» Material for this task:
:::::

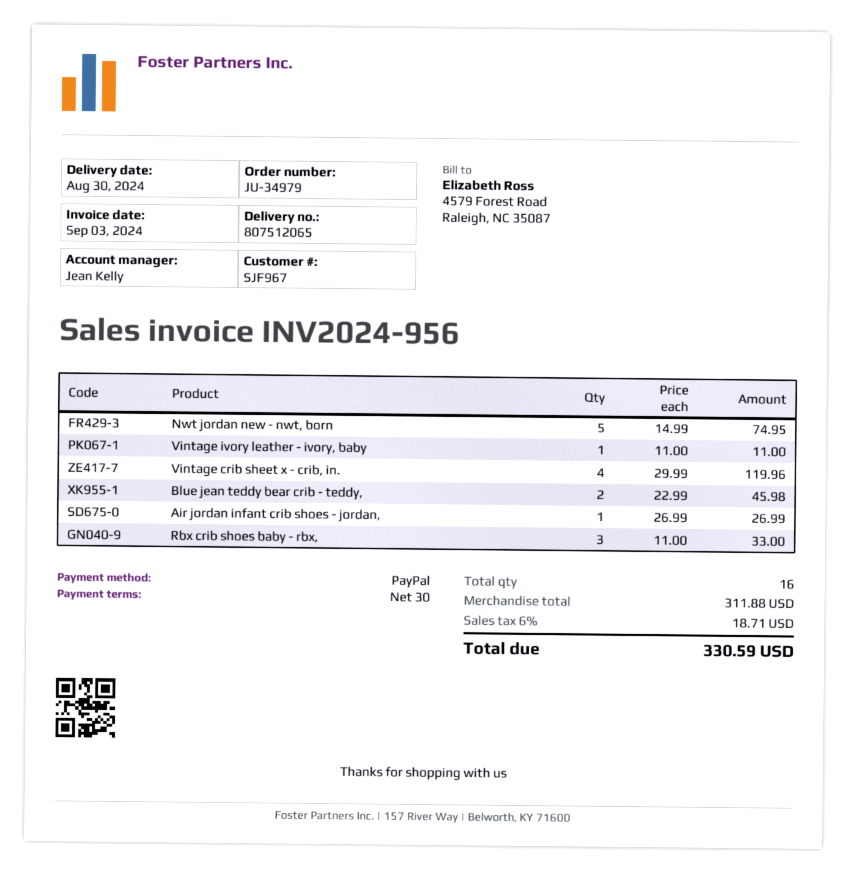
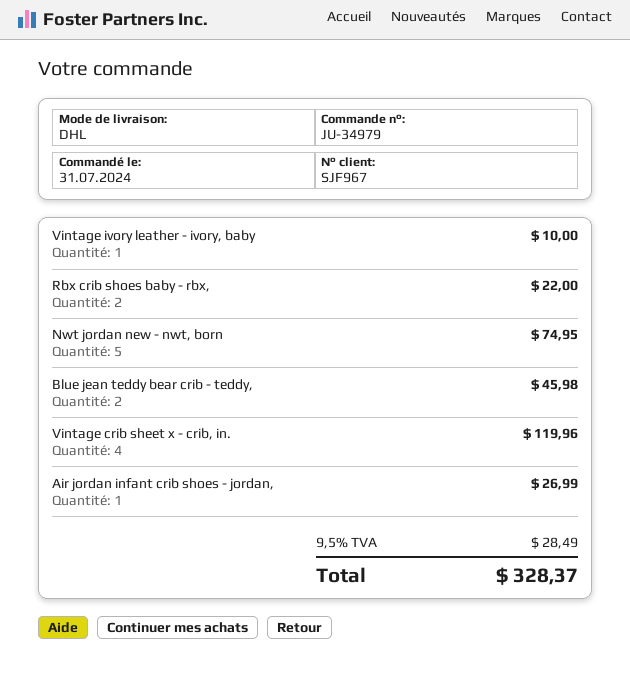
Vintage ivory leather - ivory, baby: 1 for 11.00 -> 1 for 10.00
Rbx crib shoes baby - rbx,: 3 for 33.00 -> 2 for 22.00
tax: 6% = 18.71 -> 9.5% = 28.49
total: 330.59 -> 328.37

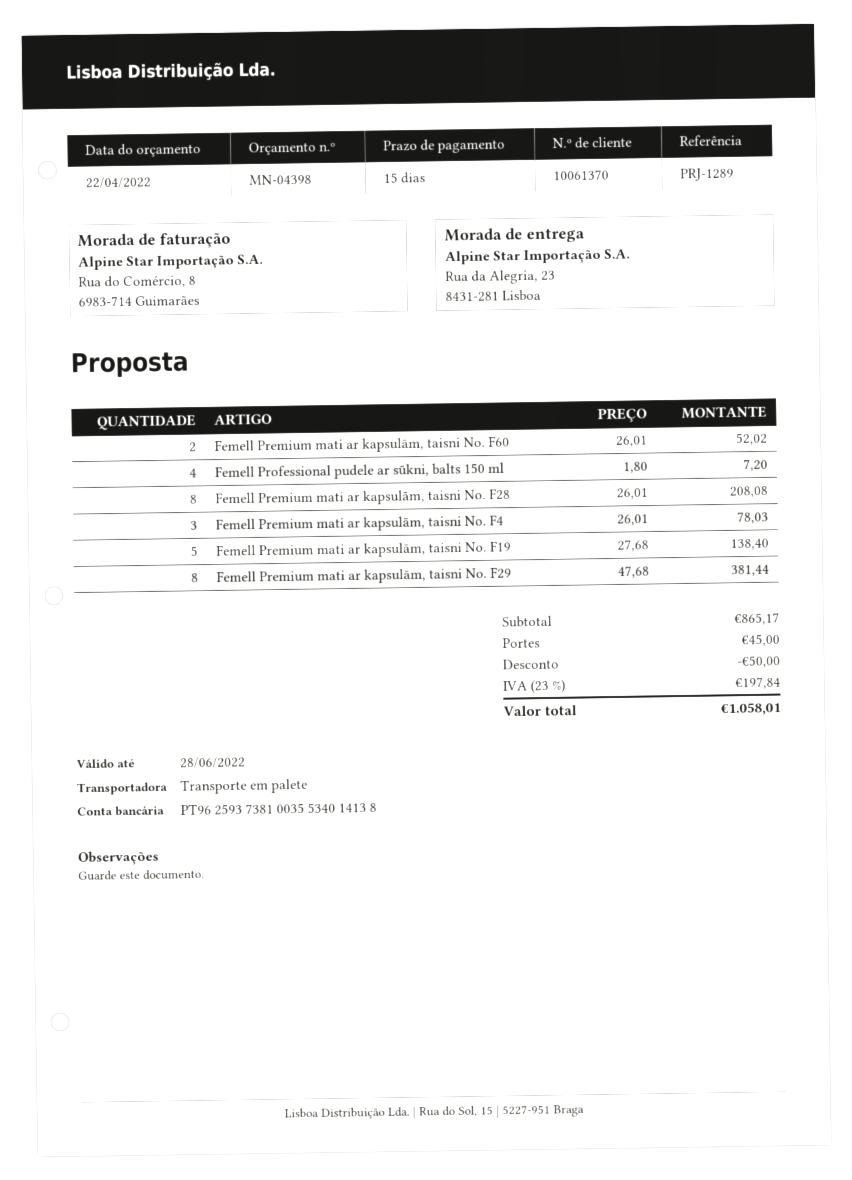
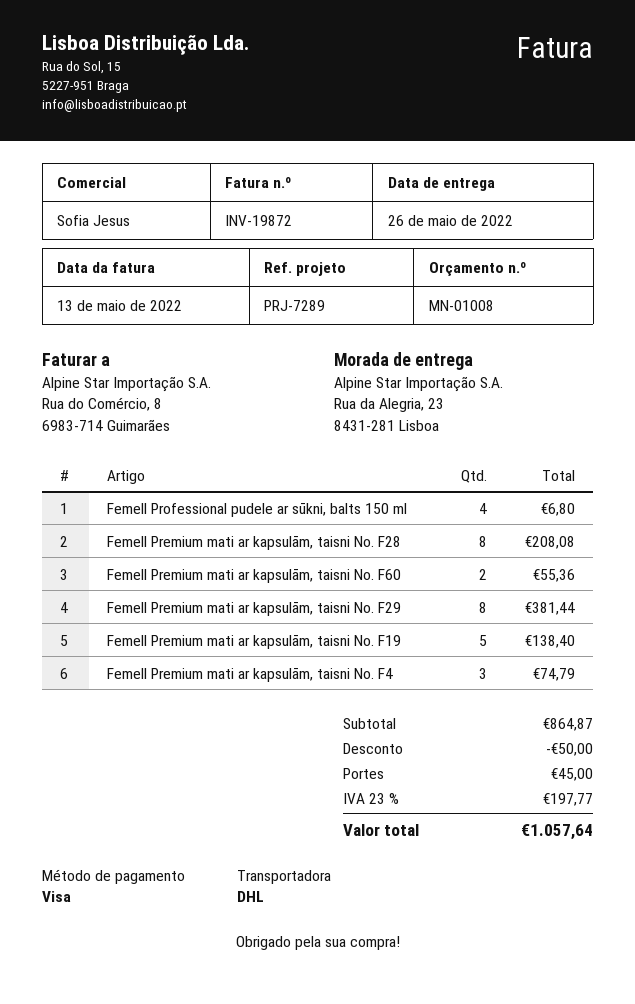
quote number: MN-04398 -> MN-01008
reference: PRJ-1289 -> PRJ-7289
shipping method: pallet freight -> DHL
Femell Premium mati ar kapsulām, taisni No. F60: 2 for 52.02 -> 2 for 55.36
Femell Professional pudele ar sūkni, balts 150 ml: 4 for 7.20 -> 4 for 6.80
Femell Premium mati ar kapsulām, taisni No. F4: 3 for 78.03 -> 3 for 74.79
subtotal: 865.17 -> 864.87
tax: 23% = 197.84 -> 23% = 197.77
total: 1058.01 -> 1057.64

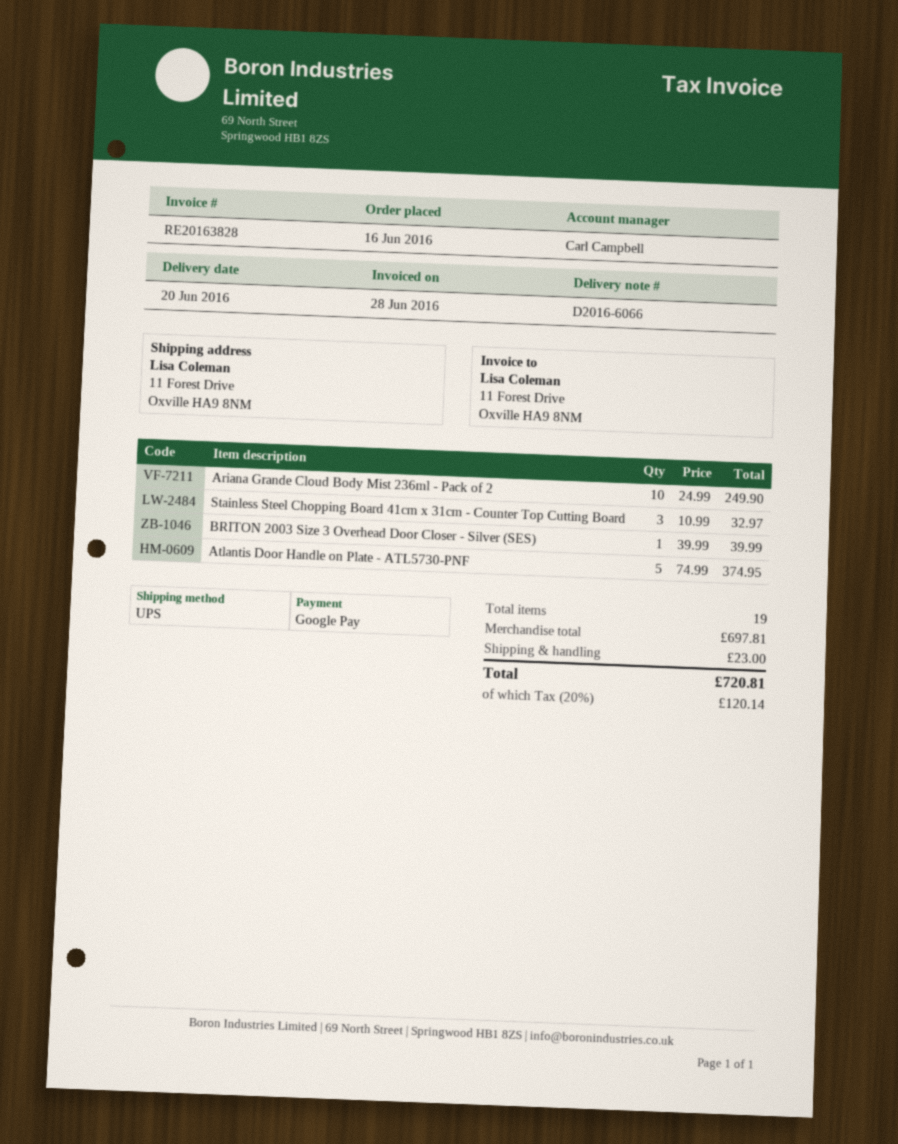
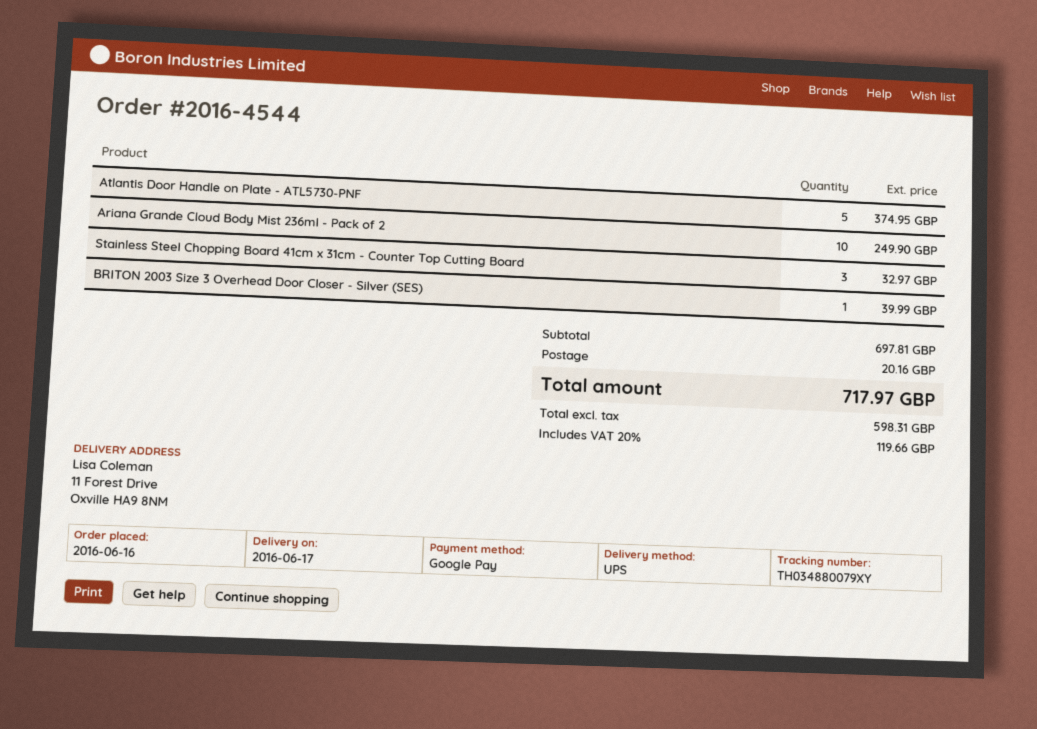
delivery date: 2016-06-20 -> 2016-06-17
shipping: 23.00 -> 20.16
tax: 20% = 120.14 -> 20% = 119.66
total: 720.81 -> 717.97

:::::

» Exercise prompt:
Here the job is to print the data above exactly, except for any pictures.

» Answer box:
Vintage ivory leather - ivory, baby: 1 for 11.00 -> 1 for 10.00
Rbx crib shoes baby - rbx,: 3 for 33.00 -> 2 for 22.00
tax: 6% = 18.71 -> 9.5% = 28.49
total: 330.59 -> 328.37

quote number: MN-04398 -> MN-01008
reference: PRJ-1289 -> PRJ-7289
shipping method: pallet freight -> DHL
Femell Premium mati ar kapsulām, taisni No. F60: 2 for 52.02 -> 2 for 55.36
Femell Professional pudele ar sūkni, balts 150 ml: 4 for 7.20 -> 4 for 6.80
Femell Premium mati ar kapsulām, taisni No. F4: 3 for 78.03 -> 3 for 74.79
subtotal: 865.17 -> 864.87
tax: 23% = 197.84 -> 23% = 197.77
total: 1058.01 -> 1057.64

delivery date: 2016-06-20 -> 2016-06-17
shipping: 23.00 -> 20.16
tax: 20% = 120.14 -> 20% = 119.66
total: 720.81 -> 717.97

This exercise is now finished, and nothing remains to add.